»»

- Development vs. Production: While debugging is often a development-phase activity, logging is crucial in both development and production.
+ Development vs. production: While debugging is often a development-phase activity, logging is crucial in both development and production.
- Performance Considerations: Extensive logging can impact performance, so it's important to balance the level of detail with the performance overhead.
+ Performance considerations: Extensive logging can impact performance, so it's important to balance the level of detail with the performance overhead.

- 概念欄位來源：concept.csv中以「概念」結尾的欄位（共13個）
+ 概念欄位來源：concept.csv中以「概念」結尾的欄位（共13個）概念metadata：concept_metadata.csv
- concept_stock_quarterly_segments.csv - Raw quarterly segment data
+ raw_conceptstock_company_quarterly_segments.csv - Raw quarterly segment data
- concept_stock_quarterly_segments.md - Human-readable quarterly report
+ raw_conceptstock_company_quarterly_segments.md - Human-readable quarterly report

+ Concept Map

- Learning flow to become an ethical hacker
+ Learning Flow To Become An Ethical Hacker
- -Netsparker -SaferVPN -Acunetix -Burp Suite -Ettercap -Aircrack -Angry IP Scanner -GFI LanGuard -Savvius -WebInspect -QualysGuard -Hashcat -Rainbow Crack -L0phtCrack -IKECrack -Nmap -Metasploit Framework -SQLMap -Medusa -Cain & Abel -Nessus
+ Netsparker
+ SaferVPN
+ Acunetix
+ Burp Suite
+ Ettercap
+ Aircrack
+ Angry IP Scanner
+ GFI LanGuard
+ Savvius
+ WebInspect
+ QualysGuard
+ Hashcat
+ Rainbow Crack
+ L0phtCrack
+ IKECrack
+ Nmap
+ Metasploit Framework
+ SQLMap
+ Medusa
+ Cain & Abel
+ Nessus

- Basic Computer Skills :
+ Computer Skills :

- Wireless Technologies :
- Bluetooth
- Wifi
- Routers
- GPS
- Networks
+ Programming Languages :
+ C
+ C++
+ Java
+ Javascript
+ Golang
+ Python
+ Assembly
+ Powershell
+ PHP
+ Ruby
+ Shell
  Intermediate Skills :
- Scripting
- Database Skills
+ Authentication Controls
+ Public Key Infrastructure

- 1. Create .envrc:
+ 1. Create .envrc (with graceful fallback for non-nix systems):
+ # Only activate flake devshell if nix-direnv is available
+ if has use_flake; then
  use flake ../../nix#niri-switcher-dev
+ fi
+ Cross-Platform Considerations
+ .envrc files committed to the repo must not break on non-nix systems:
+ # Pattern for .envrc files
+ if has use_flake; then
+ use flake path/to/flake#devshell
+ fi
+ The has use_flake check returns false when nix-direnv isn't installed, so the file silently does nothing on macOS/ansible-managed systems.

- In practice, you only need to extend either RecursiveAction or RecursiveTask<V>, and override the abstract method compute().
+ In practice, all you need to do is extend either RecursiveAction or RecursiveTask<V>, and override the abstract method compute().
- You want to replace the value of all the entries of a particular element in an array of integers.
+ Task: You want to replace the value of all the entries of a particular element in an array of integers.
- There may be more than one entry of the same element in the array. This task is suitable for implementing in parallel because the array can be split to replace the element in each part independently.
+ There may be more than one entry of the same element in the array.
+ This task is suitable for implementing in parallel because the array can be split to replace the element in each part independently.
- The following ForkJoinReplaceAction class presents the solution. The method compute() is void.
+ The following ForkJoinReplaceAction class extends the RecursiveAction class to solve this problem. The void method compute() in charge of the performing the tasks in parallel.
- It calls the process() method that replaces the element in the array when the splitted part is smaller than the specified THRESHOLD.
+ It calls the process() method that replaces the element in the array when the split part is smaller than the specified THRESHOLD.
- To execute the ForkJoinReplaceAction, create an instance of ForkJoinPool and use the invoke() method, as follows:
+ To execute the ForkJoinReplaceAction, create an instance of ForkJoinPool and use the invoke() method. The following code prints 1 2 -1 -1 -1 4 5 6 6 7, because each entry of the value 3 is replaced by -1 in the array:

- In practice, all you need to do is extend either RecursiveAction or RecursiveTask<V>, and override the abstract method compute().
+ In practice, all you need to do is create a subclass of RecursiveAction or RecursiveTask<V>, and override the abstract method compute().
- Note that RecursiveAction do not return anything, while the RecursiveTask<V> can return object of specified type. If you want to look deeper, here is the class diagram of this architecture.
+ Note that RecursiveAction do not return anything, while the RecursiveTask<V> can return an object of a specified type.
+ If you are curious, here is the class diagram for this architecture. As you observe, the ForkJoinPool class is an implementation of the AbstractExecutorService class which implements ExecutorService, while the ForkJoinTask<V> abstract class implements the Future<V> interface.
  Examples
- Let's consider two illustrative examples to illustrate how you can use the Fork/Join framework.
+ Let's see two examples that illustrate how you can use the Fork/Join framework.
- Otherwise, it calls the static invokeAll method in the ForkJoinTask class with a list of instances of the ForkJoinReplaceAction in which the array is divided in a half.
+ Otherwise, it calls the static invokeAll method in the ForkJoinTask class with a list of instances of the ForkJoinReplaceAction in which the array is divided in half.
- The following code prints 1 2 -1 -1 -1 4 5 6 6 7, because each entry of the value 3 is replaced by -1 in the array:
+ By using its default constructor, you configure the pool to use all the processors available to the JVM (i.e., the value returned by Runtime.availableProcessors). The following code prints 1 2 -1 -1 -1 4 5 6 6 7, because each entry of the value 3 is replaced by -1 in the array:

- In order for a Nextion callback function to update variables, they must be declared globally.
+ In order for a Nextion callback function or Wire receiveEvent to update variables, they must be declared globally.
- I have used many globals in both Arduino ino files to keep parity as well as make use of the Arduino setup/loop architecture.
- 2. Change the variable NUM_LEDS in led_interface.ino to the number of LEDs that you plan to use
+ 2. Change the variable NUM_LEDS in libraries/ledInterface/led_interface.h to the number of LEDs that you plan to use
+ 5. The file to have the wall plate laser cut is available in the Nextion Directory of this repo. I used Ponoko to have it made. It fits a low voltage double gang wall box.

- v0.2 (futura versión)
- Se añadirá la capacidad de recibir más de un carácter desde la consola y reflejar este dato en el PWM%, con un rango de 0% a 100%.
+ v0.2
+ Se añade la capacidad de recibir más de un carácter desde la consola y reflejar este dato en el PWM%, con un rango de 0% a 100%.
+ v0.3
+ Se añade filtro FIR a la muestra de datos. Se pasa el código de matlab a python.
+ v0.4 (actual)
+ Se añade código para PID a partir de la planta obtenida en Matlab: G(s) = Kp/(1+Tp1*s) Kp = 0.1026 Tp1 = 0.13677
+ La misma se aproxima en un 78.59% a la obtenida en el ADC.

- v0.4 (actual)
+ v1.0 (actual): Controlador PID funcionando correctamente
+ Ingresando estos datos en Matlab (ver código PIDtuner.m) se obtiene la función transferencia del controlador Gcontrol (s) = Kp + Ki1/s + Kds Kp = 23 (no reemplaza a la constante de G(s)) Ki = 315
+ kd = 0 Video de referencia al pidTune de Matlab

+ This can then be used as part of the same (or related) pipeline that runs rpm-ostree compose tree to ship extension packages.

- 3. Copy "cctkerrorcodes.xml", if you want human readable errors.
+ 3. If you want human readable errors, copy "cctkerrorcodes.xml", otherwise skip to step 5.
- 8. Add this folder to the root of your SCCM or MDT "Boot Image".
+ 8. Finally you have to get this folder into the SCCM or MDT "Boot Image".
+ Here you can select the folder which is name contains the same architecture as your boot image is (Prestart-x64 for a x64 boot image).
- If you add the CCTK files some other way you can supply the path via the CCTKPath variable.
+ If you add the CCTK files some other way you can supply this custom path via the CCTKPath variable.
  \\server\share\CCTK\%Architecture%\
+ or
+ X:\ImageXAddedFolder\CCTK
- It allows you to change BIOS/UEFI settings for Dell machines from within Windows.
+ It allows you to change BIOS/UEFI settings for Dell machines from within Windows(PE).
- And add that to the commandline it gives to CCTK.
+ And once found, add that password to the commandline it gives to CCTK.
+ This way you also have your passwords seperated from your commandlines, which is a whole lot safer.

««

▶ [Your task]
Output the number of lines above holding the word "supply", and nothing besides it.

▶ [Response box]
2